• _TRY IT_
If a line below contains the string "Motorola", copy it out.
---------- RECORDS SUPPLIED ----------
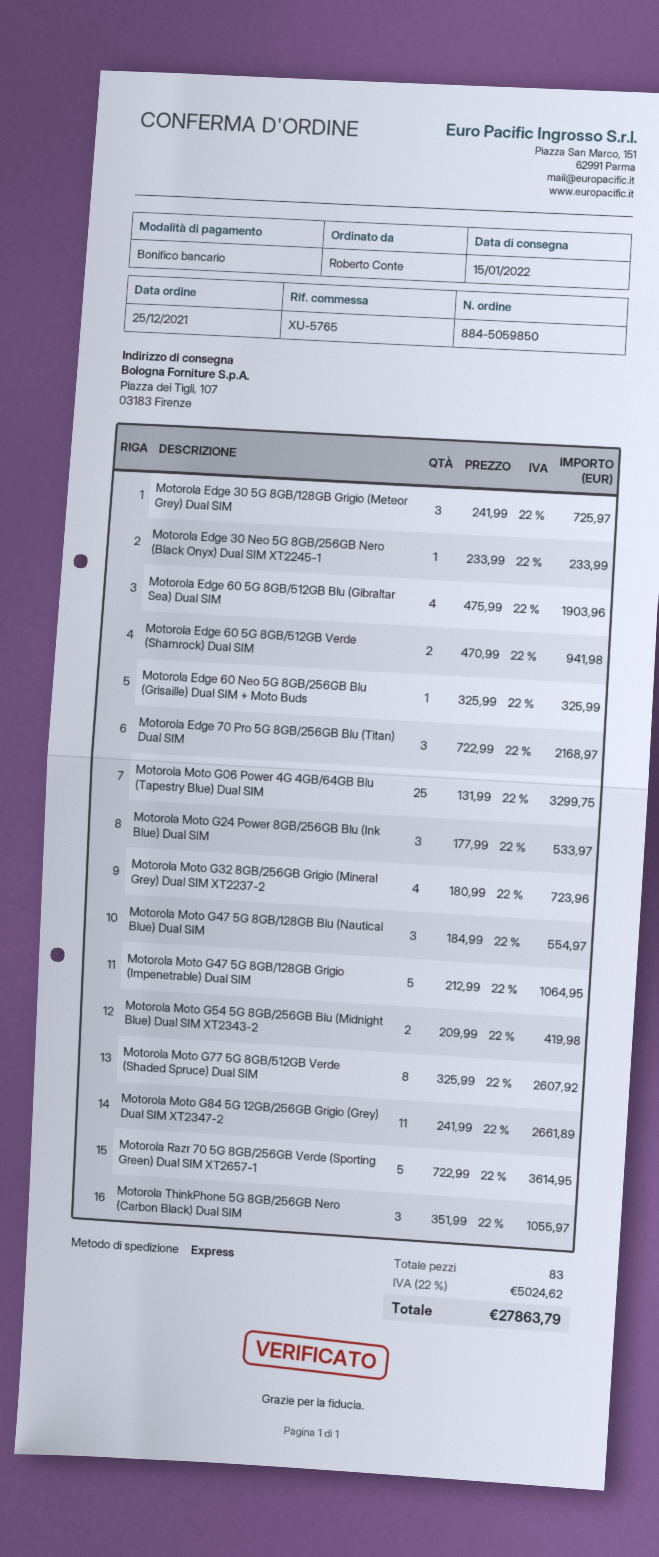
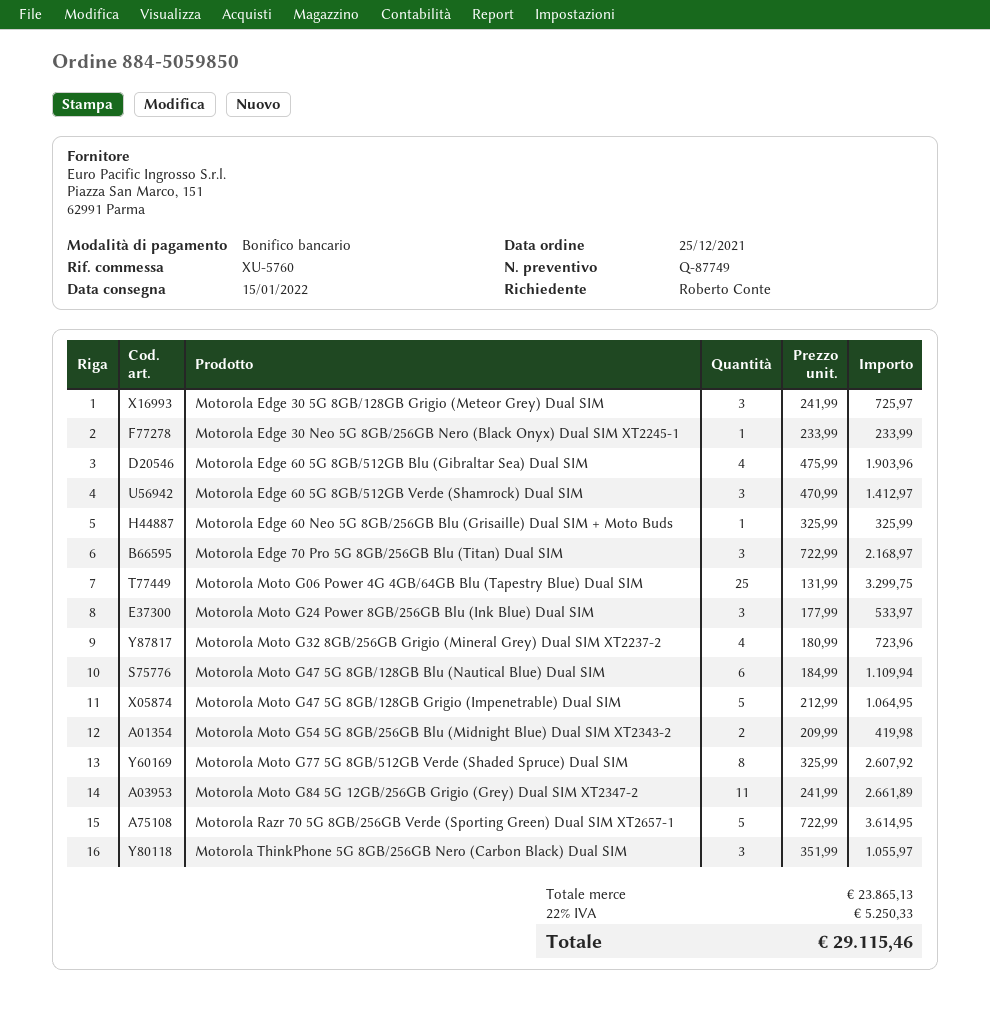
reference: XU-5765 -> XU-5760
Motorola Edge 60 5G 8GB/512GB Verde (Shamrock) Dual SIM: 2 x 470.99 = 941.98 -> 3 x 470.99 = 1412.97
Motorola Moto G47 5G 8GB/128GB Blu (Nautical Blue) Dual SIM: 3 x 184.99 = 554.97 -> 6 x 184.99 = 1109.94
tax: 22% = 5024.62 -> 22% = 5250.33
total: 27863.79 -> 29115.46

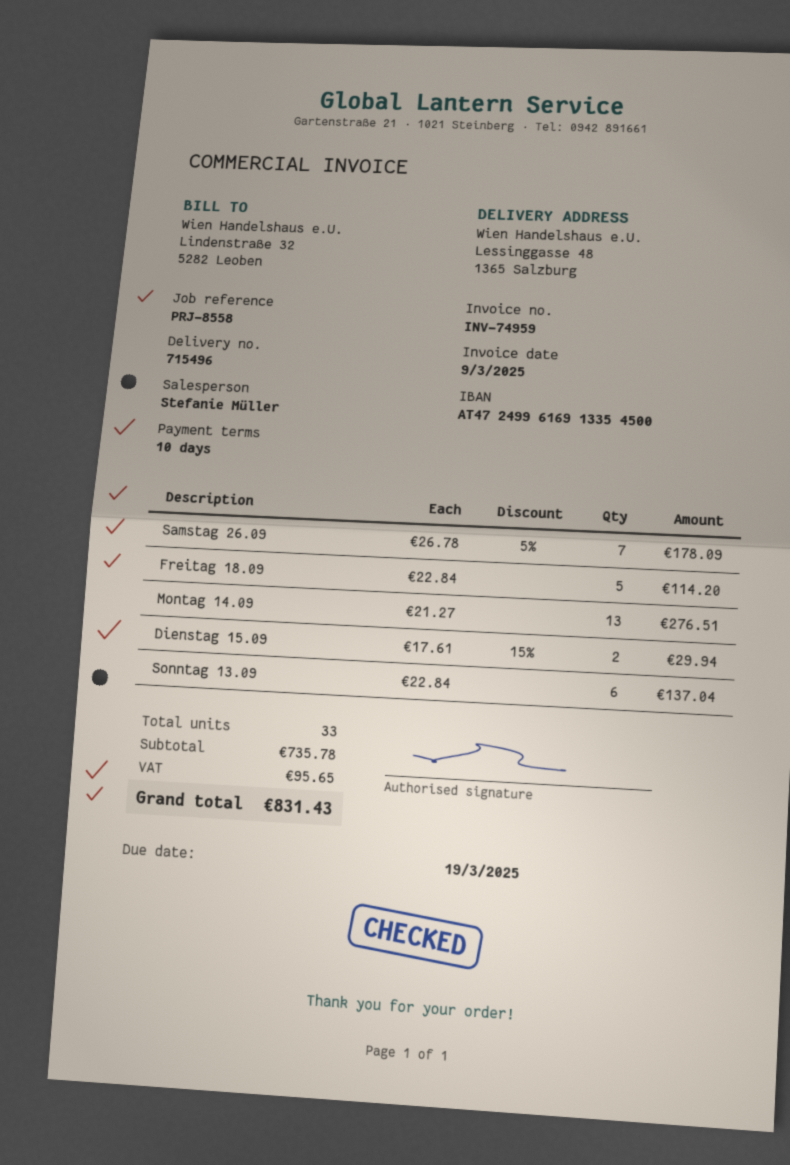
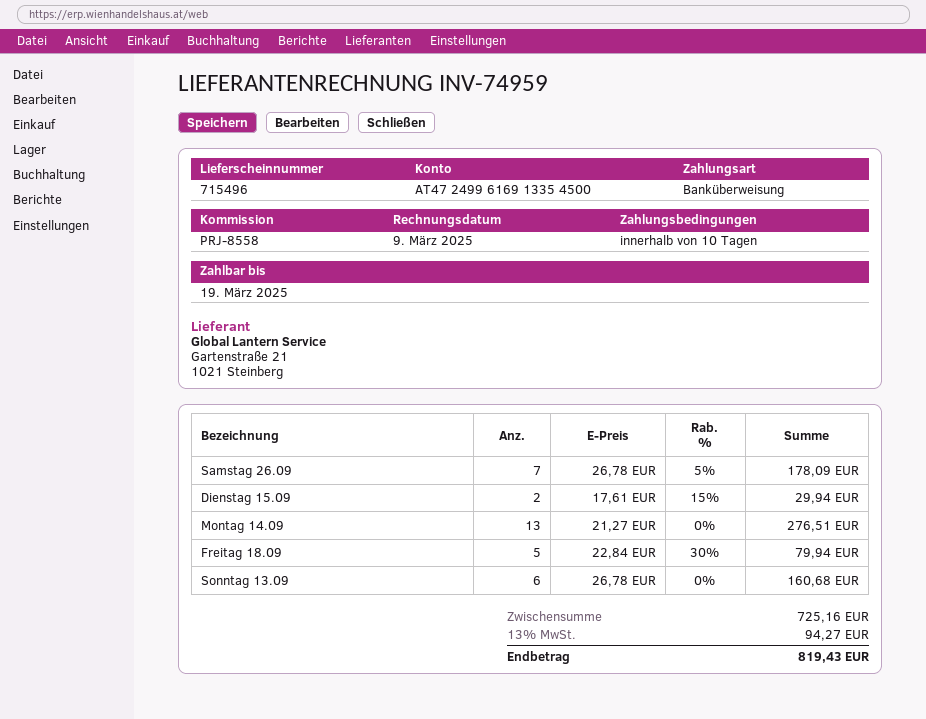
Freitag 18.09: 5 x 22.84 = 114.20 -> 5 x 22.84 - 30% = 79.94
Sonntag 13.09: 6 x 22.84 = 137.04 -> 6 x 26.78 = 160.68
subtotal: 735.78 -> 725.16
tax: 95.65 -> 94.27
total: 831.43 -> 819.43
----------
• _RESPONSE TO THE TASK_
Motorola Edge 60 5G 8GB/512GB Verde (Shamrock) Dual SIM: 2 x 470.99 = 941.98 -> 3 x 470.99 = 1412.97
Motorola Moto G47 5G 8GB/128GB Blu (Nautical Blue) Dual SIM: 3 x 184.99 = 554.97 -> 6 x 184.99 = 1109.94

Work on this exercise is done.